What is required:
Retype word for word the first line of the listing and each line after it up to the line with "Funda nórdica de lino pesado", with the pictures taken out.
BEGIN Material for the task
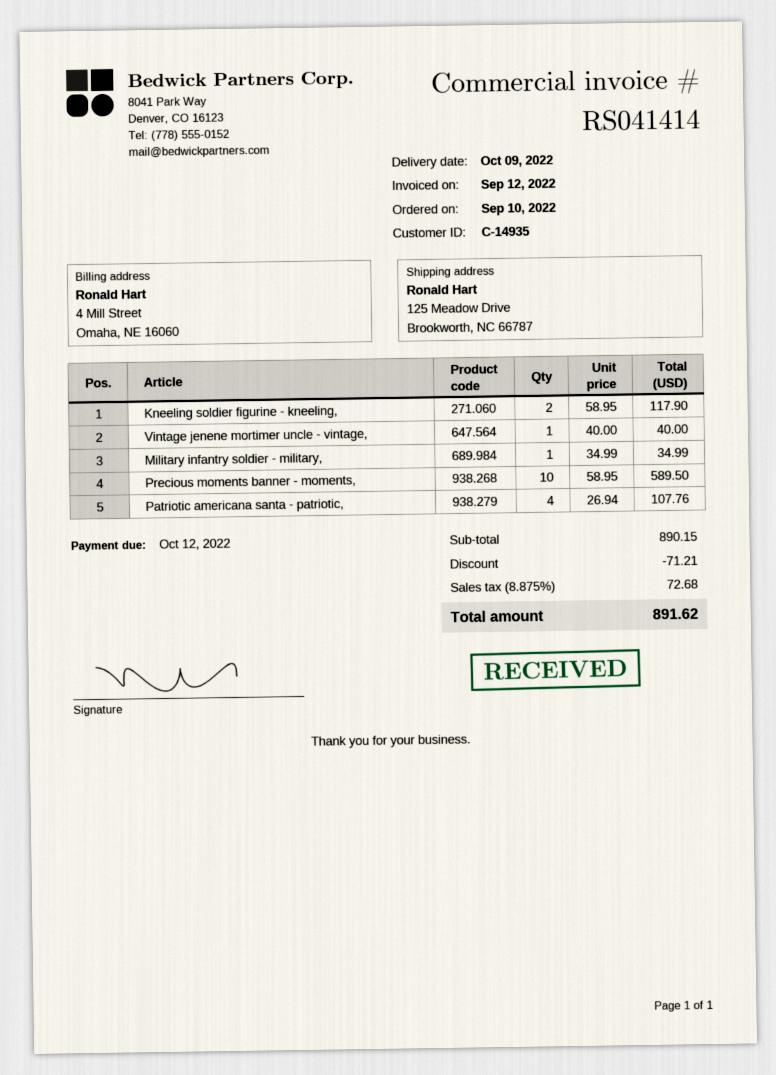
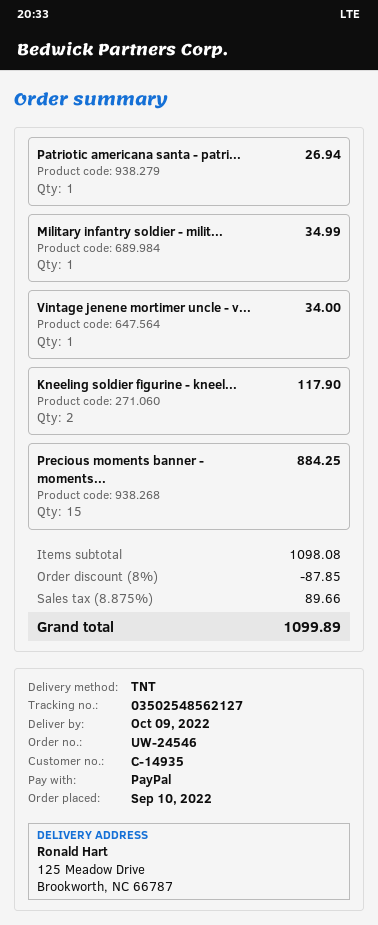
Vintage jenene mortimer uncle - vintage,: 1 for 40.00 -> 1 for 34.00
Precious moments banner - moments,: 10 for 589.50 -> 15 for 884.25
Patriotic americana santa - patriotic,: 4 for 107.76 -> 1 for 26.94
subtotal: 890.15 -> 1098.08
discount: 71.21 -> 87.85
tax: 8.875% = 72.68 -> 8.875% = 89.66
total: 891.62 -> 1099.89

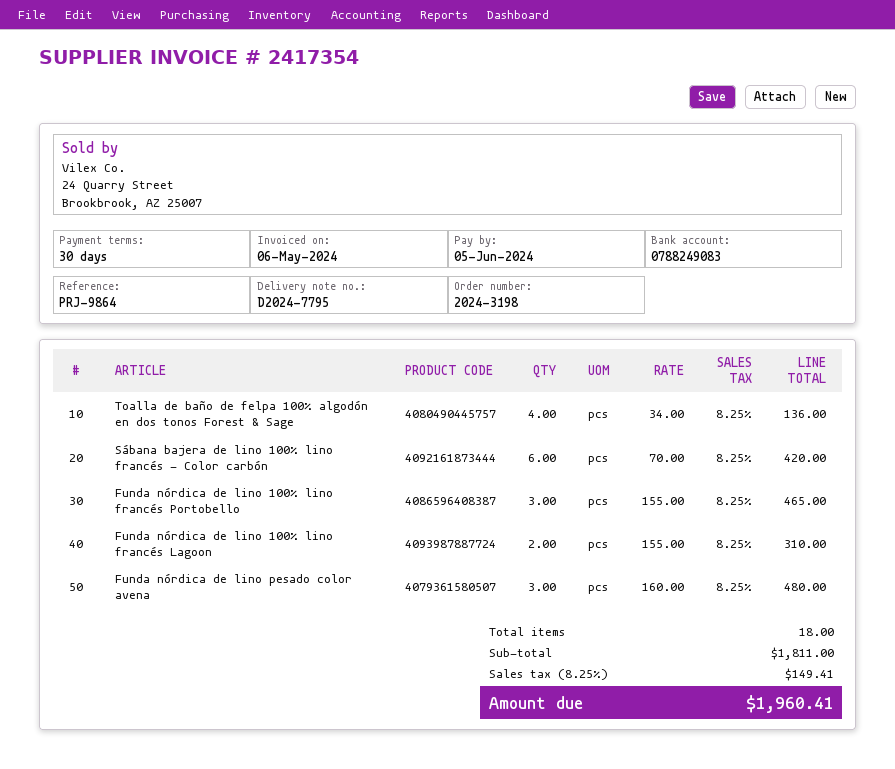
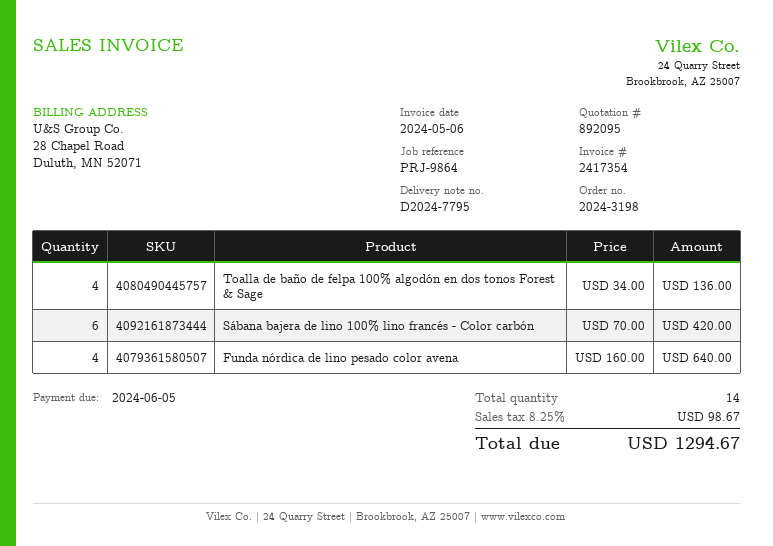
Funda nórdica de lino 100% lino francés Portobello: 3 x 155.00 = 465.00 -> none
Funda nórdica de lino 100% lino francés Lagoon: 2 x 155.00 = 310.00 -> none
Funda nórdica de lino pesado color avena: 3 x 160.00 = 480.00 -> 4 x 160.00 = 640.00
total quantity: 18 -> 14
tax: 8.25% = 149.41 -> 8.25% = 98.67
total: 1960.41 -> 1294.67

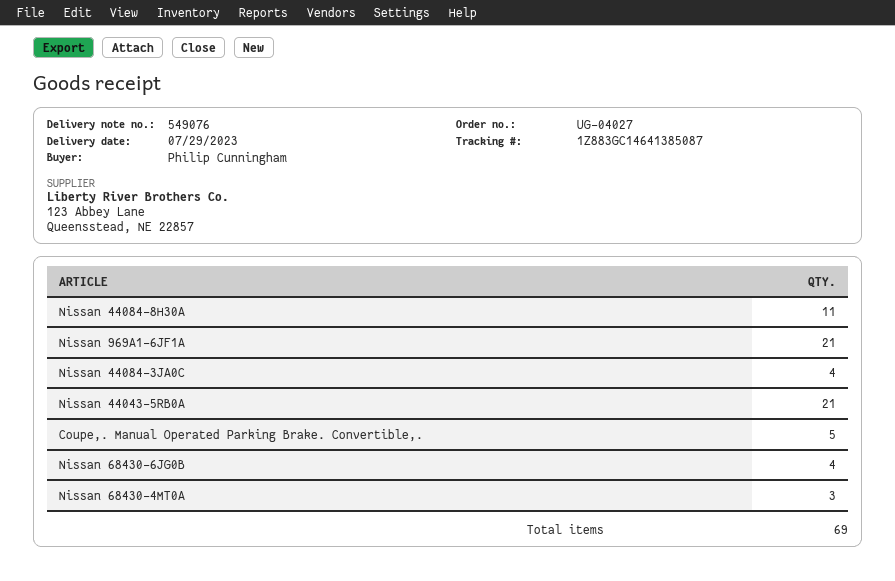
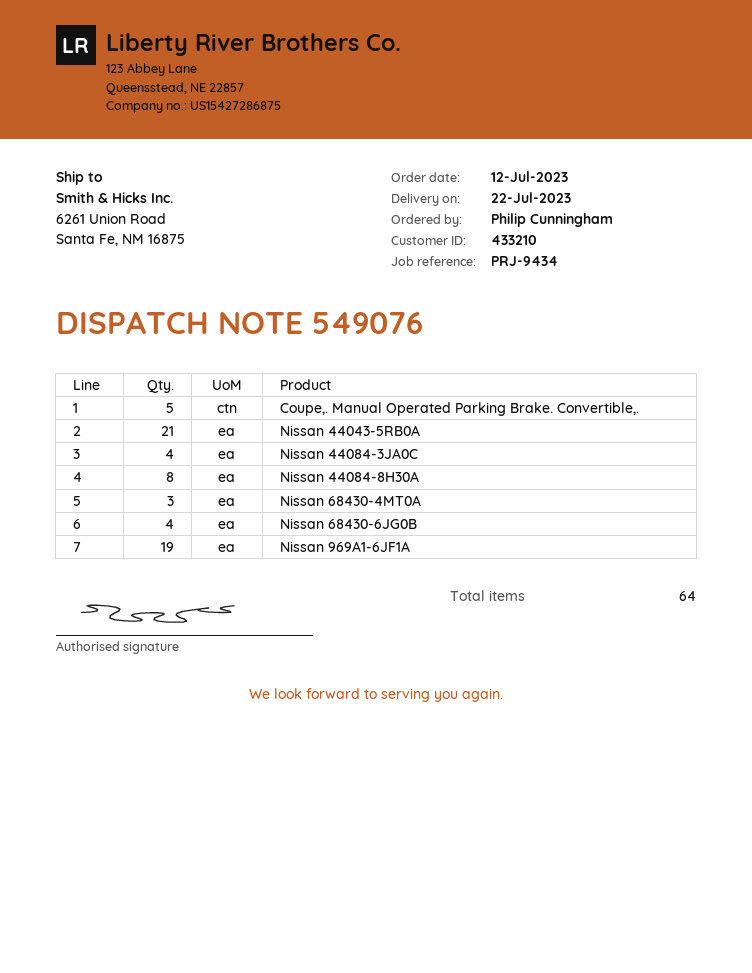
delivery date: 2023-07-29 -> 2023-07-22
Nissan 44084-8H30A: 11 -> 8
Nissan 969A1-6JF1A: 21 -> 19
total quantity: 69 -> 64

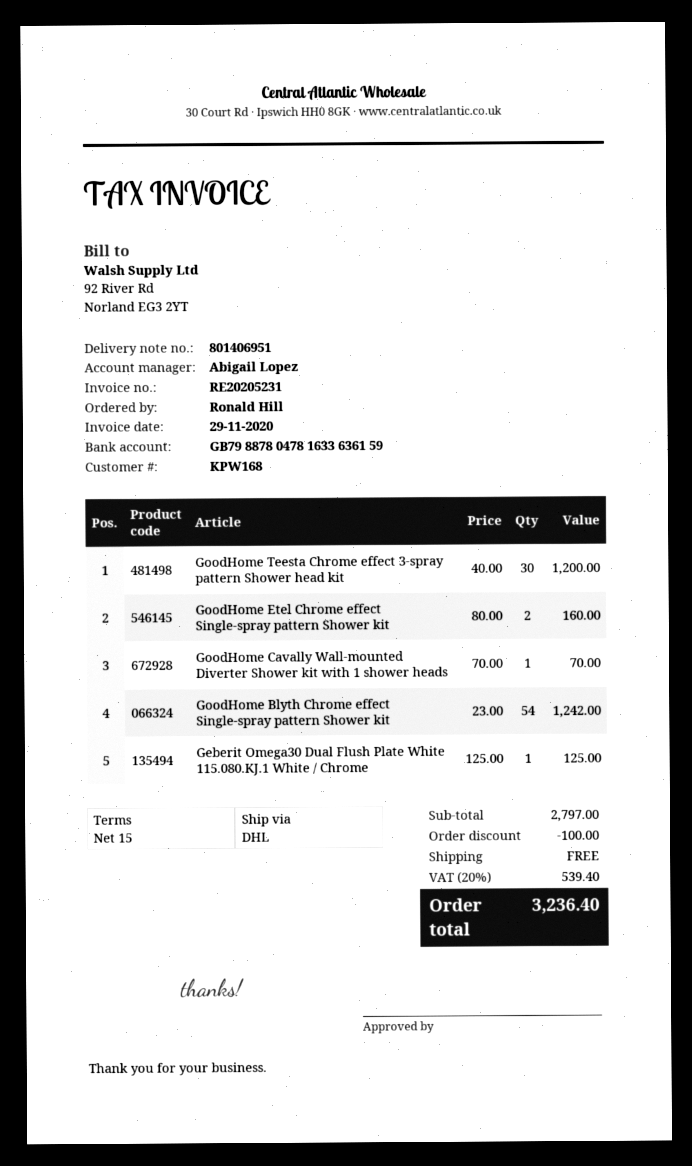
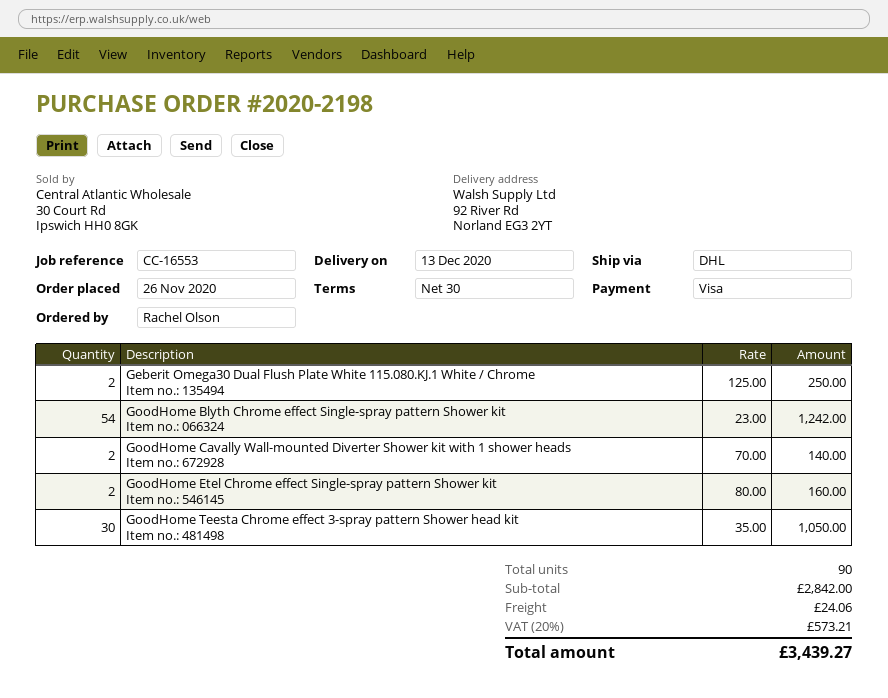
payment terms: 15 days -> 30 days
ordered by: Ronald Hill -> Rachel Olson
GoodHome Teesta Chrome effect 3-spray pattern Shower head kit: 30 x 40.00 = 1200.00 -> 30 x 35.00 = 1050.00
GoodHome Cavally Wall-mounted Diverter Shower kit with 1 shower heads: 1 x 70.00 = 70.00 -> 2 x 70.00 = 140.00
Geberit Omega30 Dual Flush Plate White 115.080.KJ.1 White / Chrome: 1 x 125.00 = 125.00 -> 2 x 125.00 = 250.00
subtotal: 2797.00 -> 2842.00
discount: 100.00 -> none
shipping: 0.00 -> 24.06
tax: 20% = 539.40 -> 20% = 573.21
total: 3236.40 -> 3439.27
END Material for the task
Solution below:
Vintage jenene mortimer uncle - vintage,: 1 for 40.00 -> 1 for 34.00
Precious moments banner - moments,: 10 for 589.50 -> 15 for 884.25
Patriotic americana santa - patriotic,: 4 for 107.76 -> 1 for 26.94
subtotal: 890.15 -> 1098.08
discount: 71.21 -> 87.85
tax: 8.875% = 72.68 -> 8.875% = 89.66
total: 891.62 -> 1099.89

Funda nórdica de lino 100% lino francés Portobello: 3 x 155.00 = 465.00 -> none
Funda nórdica de lino 100% lino francés Lagoon: 2 x 155.00 = 310.00 -> none
Funda nórdica de lino pesado color avena: 3 x 160.00 = 480.00 -> 4 x 160.00 = 640.00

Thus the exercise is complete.